=== Data for the task ===
————
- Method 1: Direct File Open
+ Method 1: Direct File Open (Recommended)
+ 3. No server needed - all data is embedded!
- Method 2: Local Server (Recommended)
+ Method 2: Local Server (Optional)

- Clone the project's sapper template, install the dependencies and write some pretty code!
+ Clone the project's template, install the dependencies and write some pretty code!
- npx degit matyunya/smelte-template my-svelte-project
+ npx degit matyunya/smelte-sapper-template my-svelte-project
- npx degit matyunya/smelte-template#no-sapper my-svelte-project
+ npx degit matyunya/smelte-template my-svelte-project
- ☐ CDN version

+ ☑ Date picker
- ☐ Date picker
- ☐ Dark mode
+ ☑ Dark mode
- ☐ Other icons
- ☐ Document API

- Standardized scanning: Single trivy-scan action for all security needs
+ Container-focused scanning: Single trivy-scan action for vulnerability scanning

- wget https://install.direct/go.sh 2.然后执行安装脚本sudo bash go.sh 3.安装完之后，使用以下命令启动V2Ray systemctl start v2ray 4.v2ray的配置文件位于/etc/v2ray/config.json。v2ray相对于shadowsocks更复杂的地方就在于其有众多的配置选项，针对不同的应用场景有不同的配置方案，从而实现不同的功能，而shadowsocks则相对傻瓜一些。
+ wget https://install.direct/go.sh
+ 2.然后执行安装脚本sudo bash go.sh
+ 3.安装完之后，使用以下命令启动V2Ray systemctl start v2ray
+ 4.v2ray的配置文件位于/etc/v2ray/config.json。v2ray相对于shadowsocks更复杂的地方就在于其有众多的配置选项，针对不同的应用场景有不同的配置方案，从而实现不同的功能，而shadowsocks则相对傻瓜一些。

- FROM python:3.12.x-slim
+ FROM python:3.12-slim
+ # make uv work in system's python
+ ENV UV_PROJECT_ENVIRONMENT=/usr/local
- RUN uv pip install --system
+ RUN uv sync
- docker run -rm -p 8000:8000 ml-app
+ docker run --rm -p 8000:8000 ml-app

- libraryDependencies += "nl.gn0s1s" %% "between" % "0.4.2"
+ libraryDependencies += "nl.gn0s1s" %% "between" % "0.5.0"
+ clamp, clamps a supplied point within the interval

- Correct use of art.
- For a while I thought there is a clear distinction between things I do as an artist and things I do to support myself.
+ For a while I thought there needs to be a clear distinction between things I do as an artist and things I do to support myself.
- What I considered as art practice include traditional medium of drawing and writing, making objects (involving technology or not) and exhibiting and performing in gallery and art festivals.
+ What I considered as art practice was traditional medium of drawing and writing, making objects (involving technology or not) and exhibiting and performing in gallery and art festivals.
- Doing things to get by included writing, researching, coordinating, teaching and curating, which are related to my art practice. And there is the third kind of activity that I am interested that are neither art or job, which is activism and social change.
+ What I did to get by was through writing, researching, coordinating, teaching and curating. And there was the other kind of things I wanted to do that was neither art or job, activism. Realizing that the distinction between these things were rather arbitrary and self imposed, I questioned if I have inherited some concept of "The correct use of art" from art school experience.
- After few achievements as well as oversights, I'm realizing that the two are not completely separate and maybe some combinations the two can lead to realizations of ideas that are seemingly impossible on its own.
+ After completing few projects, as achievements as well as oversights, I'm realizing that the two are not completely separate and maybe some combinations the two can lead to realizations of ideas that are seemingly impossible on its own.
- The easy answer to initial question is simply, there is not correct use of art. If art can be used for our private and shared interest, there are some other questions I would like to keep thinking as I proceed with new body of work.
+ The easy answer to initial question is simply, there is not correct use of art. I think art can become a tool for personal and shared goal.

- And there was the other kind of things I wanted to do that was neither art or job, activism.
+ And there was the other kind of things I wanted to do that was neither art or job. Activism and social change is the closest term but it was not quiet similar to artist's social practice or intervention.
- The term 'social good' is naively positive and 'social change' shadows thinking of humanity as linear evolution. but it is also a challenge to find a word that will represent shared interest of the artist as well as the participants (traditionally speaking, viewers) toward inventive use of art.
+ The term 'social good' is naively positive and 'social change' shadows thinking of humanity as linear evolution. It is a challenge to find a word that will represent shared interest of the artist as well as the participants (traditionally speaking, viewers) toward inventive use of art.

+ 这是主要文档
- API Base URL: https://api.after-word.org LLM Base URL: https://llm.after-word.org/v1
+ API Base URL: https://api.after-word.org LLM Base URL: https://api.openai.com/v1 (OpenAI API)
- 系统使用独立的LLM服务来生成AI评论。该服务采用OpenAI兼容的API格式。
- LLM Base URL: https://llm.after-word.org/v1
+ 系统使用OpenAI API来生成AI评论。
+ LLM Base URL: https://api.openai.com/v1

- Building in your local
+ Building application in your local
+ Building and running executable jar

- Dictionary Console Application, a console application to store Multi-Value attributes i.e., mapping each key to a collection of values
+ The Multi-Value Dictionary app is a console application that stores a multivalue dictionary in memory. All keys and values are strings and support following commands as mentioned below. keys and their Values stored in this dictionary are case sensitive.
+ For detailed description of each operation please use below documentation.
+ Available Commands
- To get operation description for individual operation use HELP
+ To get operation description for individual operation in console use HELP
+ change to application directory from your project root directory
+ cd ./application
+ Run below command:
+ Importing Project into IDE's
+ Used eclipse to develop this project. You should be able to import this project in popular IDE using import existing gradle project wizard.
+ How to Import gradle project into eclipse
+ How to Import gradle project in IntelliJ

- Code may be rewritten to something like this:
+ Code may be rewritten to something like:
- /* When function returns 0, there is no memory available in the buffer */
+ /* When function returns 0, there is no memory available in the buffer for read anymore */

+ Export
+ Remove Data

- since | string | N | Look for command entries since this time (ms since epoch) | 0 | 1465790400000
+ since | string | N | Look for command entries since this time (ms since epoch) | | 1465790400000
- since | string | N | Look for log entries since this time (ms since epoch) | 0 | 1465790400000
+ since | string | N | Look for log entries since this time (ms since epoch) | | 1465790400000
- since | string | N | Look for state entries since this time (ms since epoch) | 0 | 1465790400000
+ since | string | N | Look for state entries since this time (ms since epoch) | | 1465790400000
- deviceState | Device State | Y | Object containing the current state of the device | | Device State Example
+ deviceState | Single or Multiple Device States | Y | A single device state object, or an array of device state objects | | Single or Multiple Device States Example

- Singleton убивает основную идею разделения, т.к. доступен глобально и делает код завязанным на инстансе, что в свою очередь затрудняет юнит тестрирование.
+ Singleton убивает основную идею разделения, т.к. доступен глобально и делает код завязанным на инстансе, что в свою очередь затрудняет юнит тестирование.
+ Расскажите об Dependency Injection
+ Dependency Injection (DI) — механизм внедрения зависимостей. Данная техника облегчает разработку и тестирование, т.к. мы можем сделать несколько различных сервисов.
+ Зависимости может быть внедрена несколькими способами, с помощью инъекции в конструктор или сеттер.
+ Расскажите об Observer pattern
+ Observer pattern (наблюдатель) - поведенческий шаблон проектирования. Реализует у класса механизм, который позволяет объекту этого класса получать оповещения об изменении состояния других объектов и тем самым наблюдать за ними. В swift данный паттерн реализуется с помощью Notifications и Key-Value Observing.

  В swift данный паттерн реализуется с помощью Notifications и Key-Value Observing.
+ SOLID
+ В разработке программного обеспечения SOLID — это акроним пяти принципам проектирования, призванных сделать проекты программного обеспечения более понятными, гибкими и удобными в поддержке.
————
Retype, exactly and in full, the lines above from the one containing "- docker run -rm -p 8000:8000 ml-app" through the one containing "- After few".

- docker run -rm -p 8000:8000 ml-app
+ docker run --rm -p 8000:8000 ml-app

- libraryDependencies += "nl.gn0s1s" %% "between" % "0.4.2"
+ libraryDependencies += "nl.gn0s1s" %% "between" % "0.5.0"
+ clamp, clamps a supplied point within the interval

- Correct use of art.
- For a while I thought there is a clear distinction between things I do as an artist and things I do to support myself.
+ For a while I thought there needs to be a clear distinction between things I do as an artist and things I do to support myself.
- What I considered as art practice include traditional medium of drawing and writing, making objects (involving technology or not) and exhibiting and performing in gallery and art festivals.
+ What I considered as art practice was traditional medium of drawing and writing, making objects (involving technology or not) and exhibiting and performing in gallery and art festivals.
- Doing things to get by included writing, researching, coordinating, teaching and curating, which are related to my art practice. And there is the third kind of activity that I am interested that are neither art or job, which is activism and social change.
+ What I did to get by was through writing, researching, coordinating, teaching and curating. And there was the other kind of things I wanted to do that was neither art or job, activism. Realizing that the distinction between these things were rather arbitrary and self imposed, I questioned if I have inherited some concept of "The correct use of art" from art school experience.
- After few achievements as well as oversights, I'm realizing that the two are not completely separate and maybe some combinations the two can lead to realizations of ideas that are seemingly impossible on its own.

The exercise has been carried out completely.